Similarly, hostages and detainees living under the uncertainty of indefinite detention – especially where such detention is prolonged – and with no control over basic aspects of their lives, may well suffer profound harm, in addition to any abuse they have already endured. The effects of indefinite detention often include severe and chronic anxiety and dread, depression and suicidality, and personality changes. Their loved ones, who do not know their condition or fate, may be experiencing ambiguous loss – a situation or problem that defies closure, that has no answer and thus no resolution. This ambiguity can be profound, and can traumatize and immobilize grief and coping processes, and prevent individuals and families from moving forward with their lives.

The Role of Identity in Trauma

The trauma and grief in the region right now are deeply imbedded in identity. This is distinct from other experiences of trauma. When persecution and suffering are rooted in one’s sense of self, it shifts one’s individual and collective identity.

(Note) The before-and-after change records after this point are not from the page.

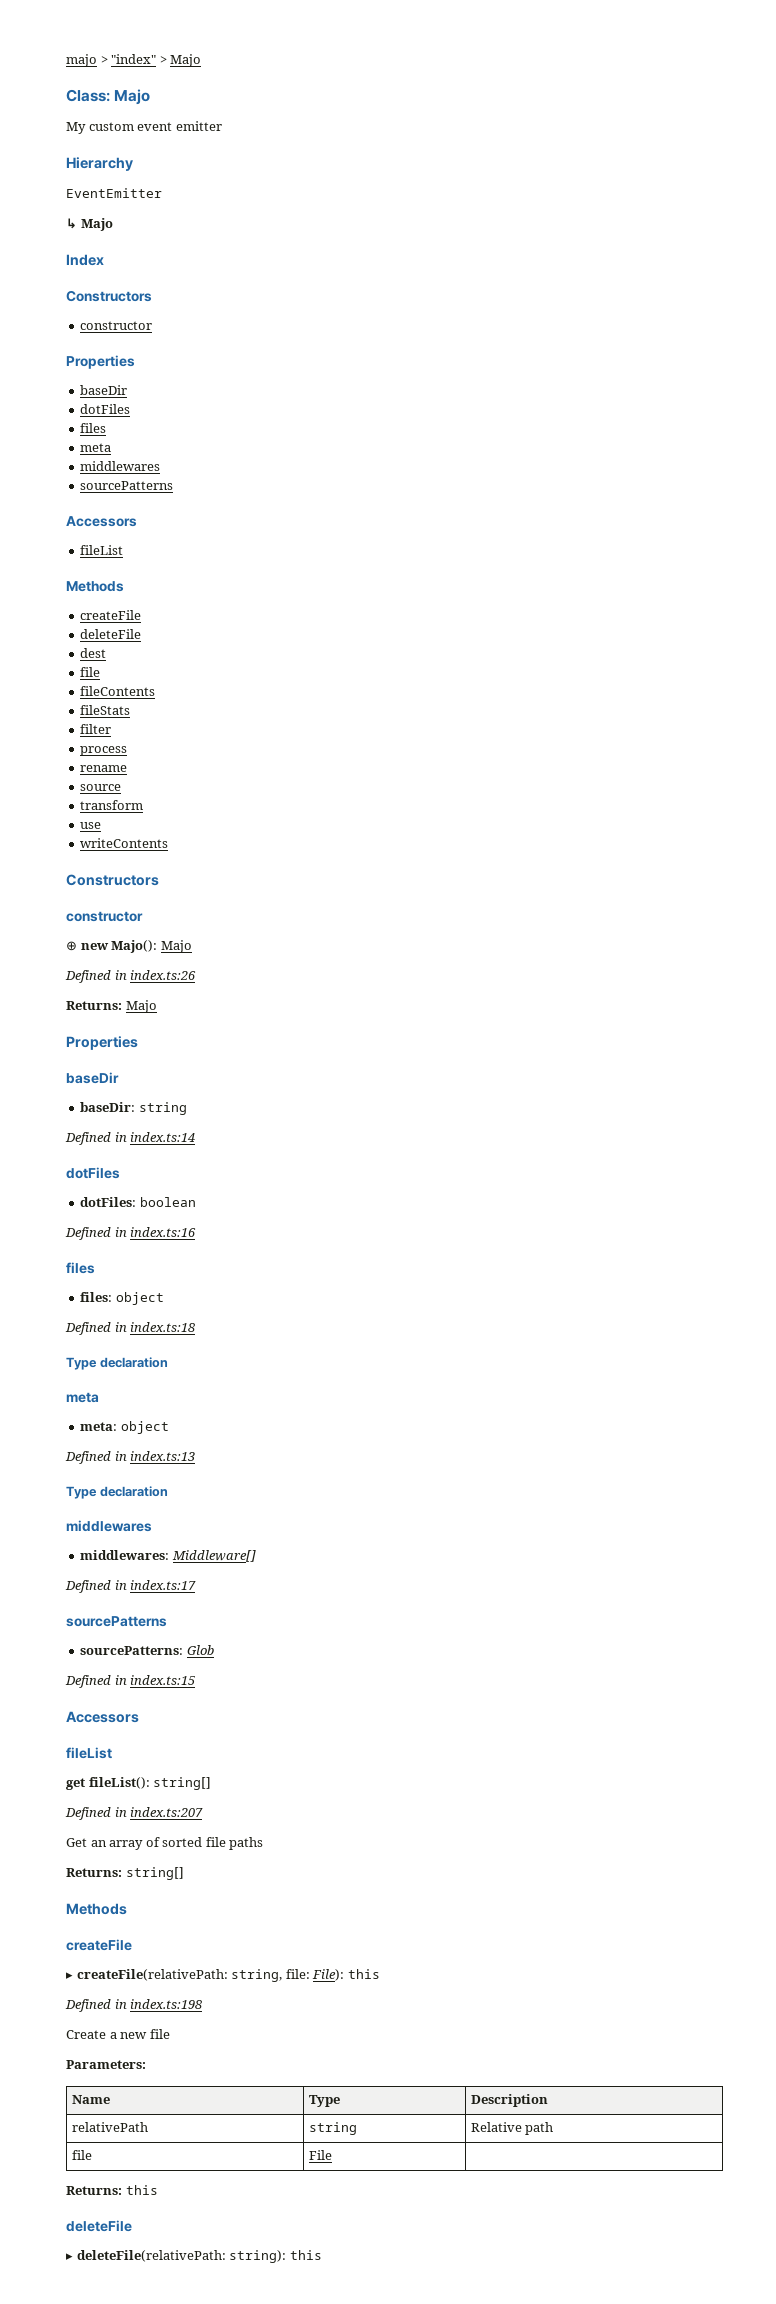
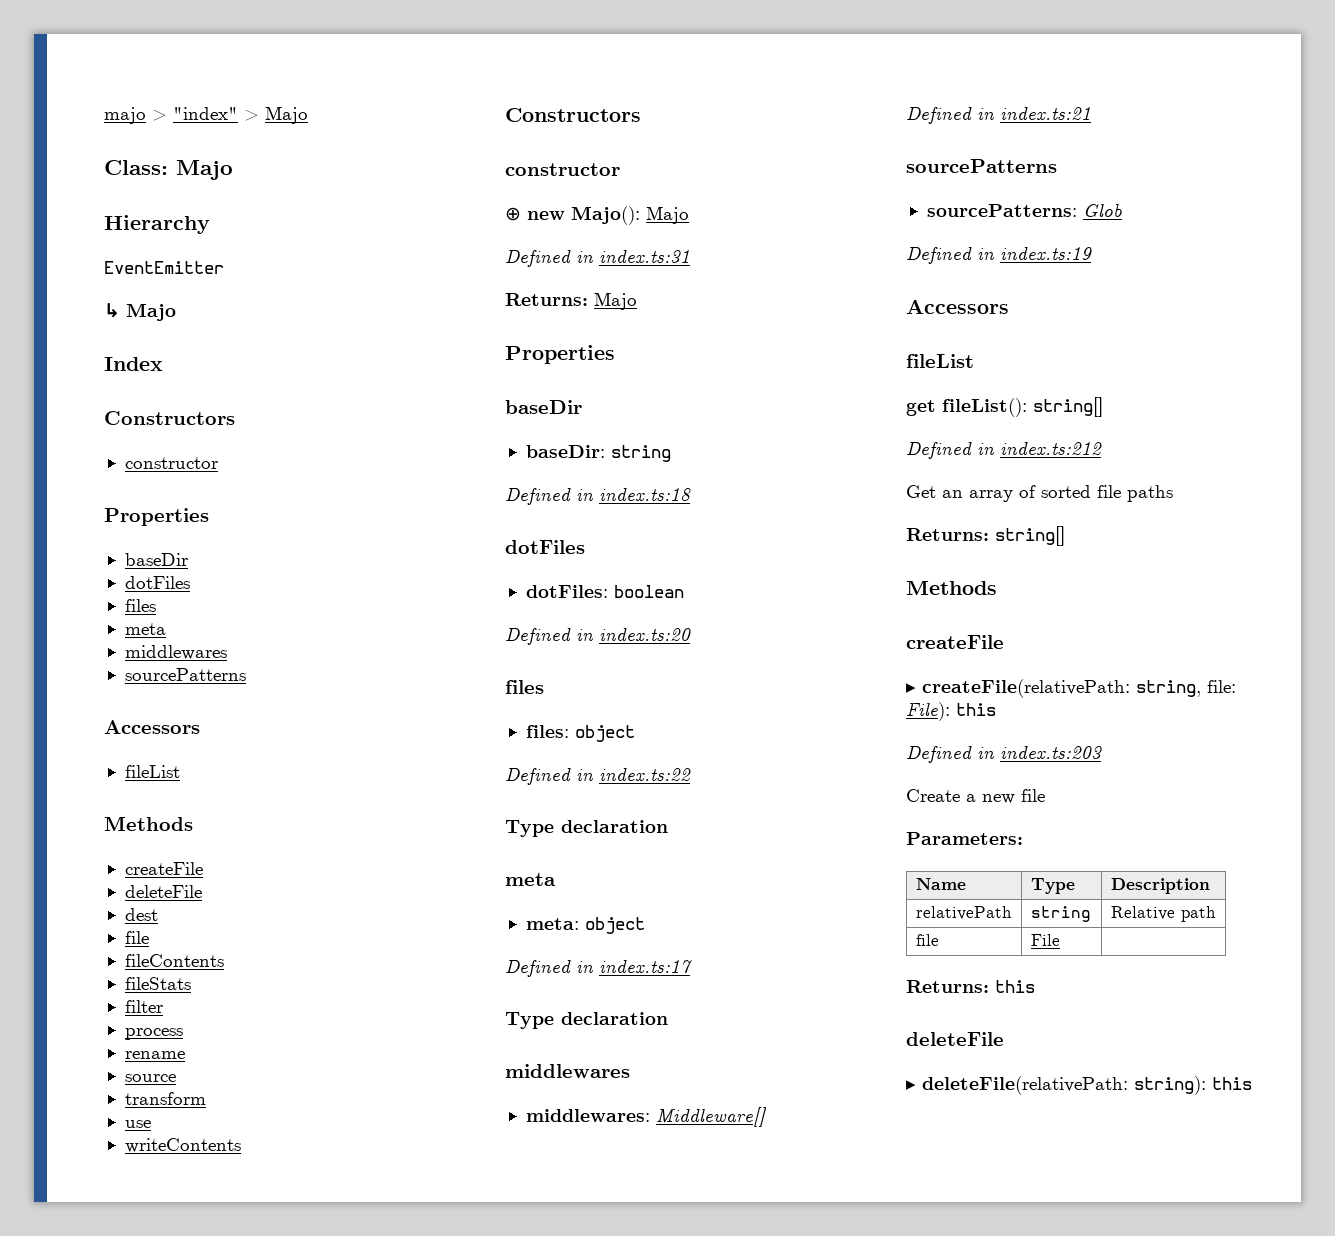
[66,121,222,134] // My custom event emitter -> (233, 170) none
[130,970,197,980] index.ts:26 -> [599,250,690,263] index.ts:31
[130,1132,196,1142] index.ts:14 -> [599,488,691,501] index.ts:18
[130,1227,197,1237] index.ts:16 -> [599,628,691,641] index.ts:20
[130,1322,196,1332] index.ts:18 -> [599,768,691,781] index.ts:22
[130,1451,196,1461] index.ts:13 -> [599,960,692,973] index.ts:17
[130,1580,197,1590] index.ts:17 -> [1000,107,1091,120] index.ts:21
[130,1675,196,1685] index.ts:15 -> [1000,247,1092,260] index.ts:19
[130,1807,204,1817] index.ts:207 -> [1000,442,1102,455] index.ts:212
[130,1999,203,2009] index.ts:198 -> [1000,746,1102,759] index.ts:203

What is distinct about the Israel-Palestine conflict is that identity-based trauma and grief have deeply planted roots in generations before. This can alter the experience of those impacted now as well as the collective story that communities will tell about themselves for decades and generations to come. If managed well with opportunities for healing and peace, this can be transformative. If not, it can persist.

Intergenerational Wounds

The trauma and grief experienced right now by many is also evocative of deep generational wounds. Many analyzing the reaction of local and global communities have expressed surprise at the deep divisions in opinions being expressed and the forceful public dialogue about this conflict. It is important to remember that many witnessing and consuming content about conflict have pain, wounds and suffering of their own. Those wounds are intergenerational, ancestral and connected to land, family and identity. The emotions are real and lived, and the source is connected to historical, familial and geographical ties.

Impacts on Those Outside the Region

Those outside of the region directly affected may also experience adverse mental health and social consequences from the conflict. The rise of Islamophobia and antisemitism undermines a sense of basic safety for diaspora communities globally. Many are left wondering if this conflict will expand further, grow and harm community and family in other places.

In addition, modern social media engagement presents a new layer of complexity, and we do not yet fully understand the potential mental health consequences. We all are exposed to an onslaught of information and misinformation, sometimes without the tools to know how to digest and understand it. In a polarized environment, that can prevent many from feeling secure discussing the topic with communities, families and friends. This exposure, plus isolation, can have an impact on many who are interacting with content about the conflict. Self-care and collective care are essential if we are to overcome this.